L’autre question sera celle de la computation du délai de soixante-douze heures. A l’inverse de l’article L113-2 du Code des Assurances il n’est pas question de jours ouvrés et on peut alors se demander si ce délai de soixante-douze heures correspond au délai retenu au sein de la directive NIS 2 qui prévoit que les entités soumises à ses dispositions devront transmettre une alerte dans les vingt-quatre heures suivant l’incident de sécurité, alerte qui devra être complétée par une notification d’incident dans les soixante-douze heures qui suivent la découverte de l’incident de sécurité.
Comment alors articuler la notion de découverte de l’incident de sécurité avec la notion de connaissance de l’atteinte par la victime ?
La directive NIS 2 ou SRI 2 en français, publiée le 27 décembre 2022 au Journal Officiel de l’Union Européenne, prévoit un délai de 21 mois pour que chaque Etat membre de l’UE transpose en droit national les différentes exigences réglementaires.

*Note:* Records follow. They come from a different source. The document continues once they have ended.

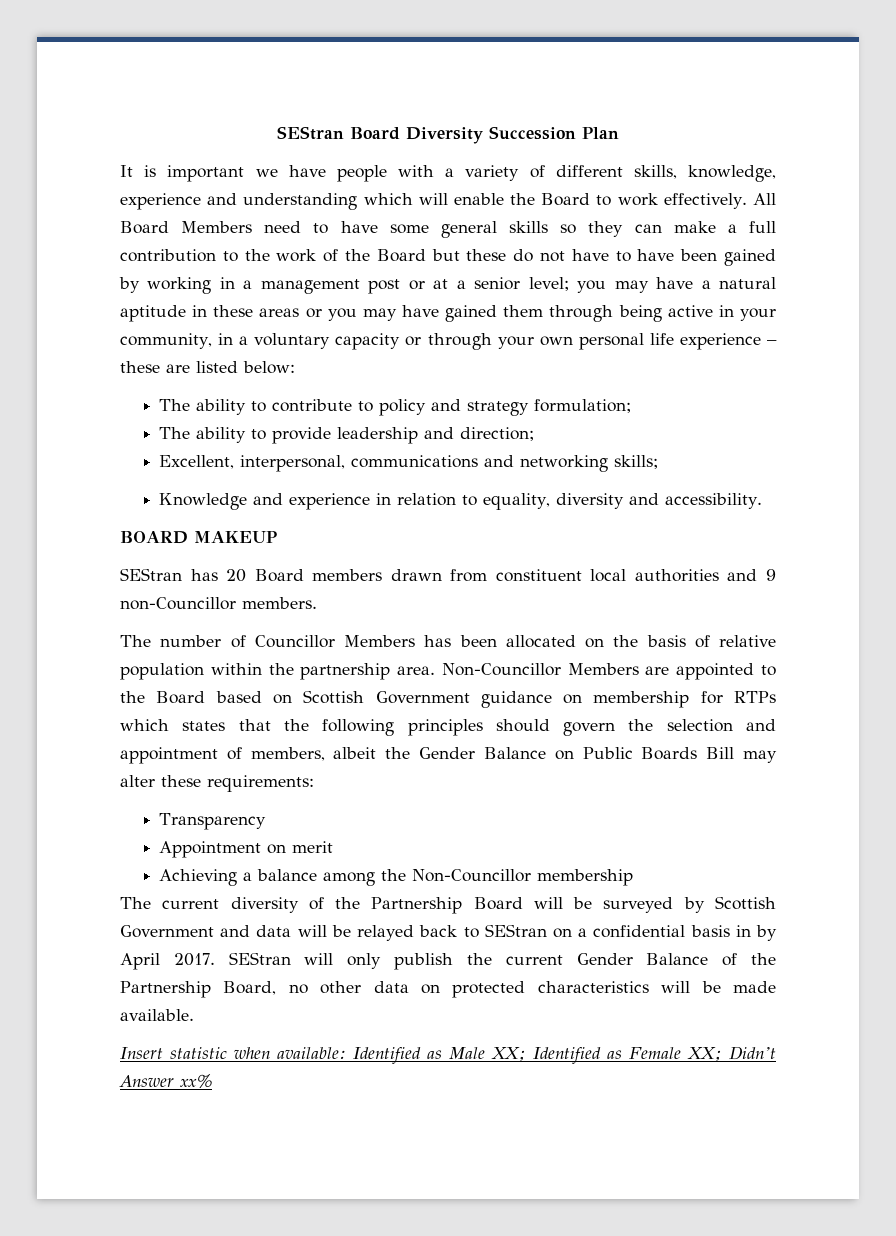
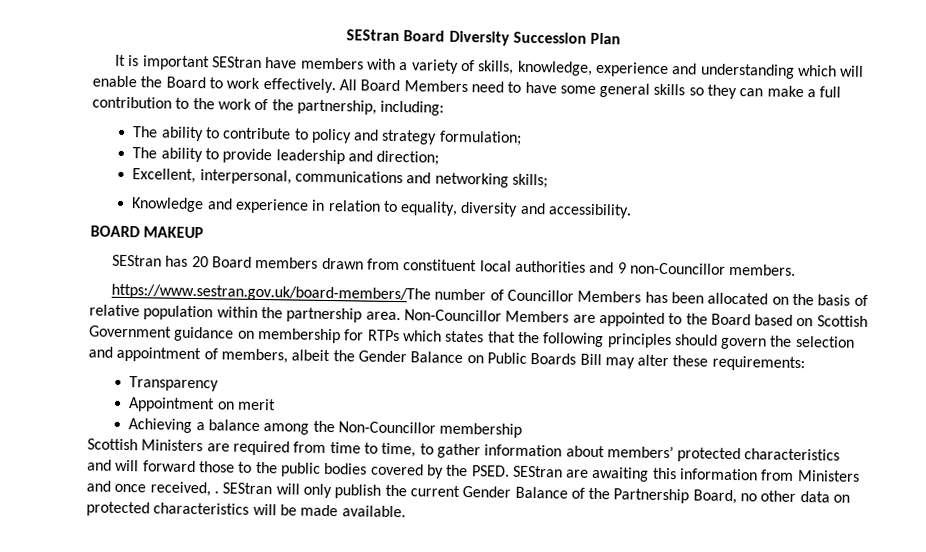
- It is important we have people with a variety of different skills, knowledge, experience and understanding which will enable the Board to work effectively.
+ It is important SEStran have members with a variety of skills, knowledge, experience and understanding which will enable the Board to work effectively.
- All Board Members need to have some general skills so they can make a full contribution to the work of the Board but these do not have to have been gained by working in a management post or at a senior level; you may have a natural aptitude in these areas or you may have gained them through being active in your community, in a voluntary capacity or through your own personal life experience – these are listed below:
+ All Board Members need to have some general skills so they can make a full contribution to the work of the partnership, including:
- The number of Councillor Members has been allocated on the basis of relative population within the partnership area.
+ https://www.sestran.gov.uk/board-members/The number of Councillor Members has been allocated on the basis of relative population within the partnership area.
- The current diversity of the Partnership Board will be surveyed by Scottish Government and data will be relayed back to SEStran on a confidential basis in by April 2017.
+ Scottish Ministers are required from time to time, to gather information about members’ protected characteristics and will forward those to the public bodies covered by the PSED. SEStran are awaiting this information from Ministers and once received, .
- Insert statistic when available: Identified as Male XX; Identified as Female XX; Didn’t Answer xx%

NIS 2 rentrera donc en vigueur en France au deuxième semestre 2024, au plus tard. Certaines exigences seront d’application directe et d’autres devraient être soumises à un délai de mise en conformité.

Il y a donc encore de nombreuses questions à dénouer, ce qui n’étonnera pas les professionnels de l’assurance lorsque les nouveaux textes mélangent des notions de droit pénal, de droit des assurances et des dispositions normatives de sécurité des systèmes d’information.

Jean Laurent SANTONI (MIA – Consultant Risk Management – NeoTech Assurances / BU Spécialités)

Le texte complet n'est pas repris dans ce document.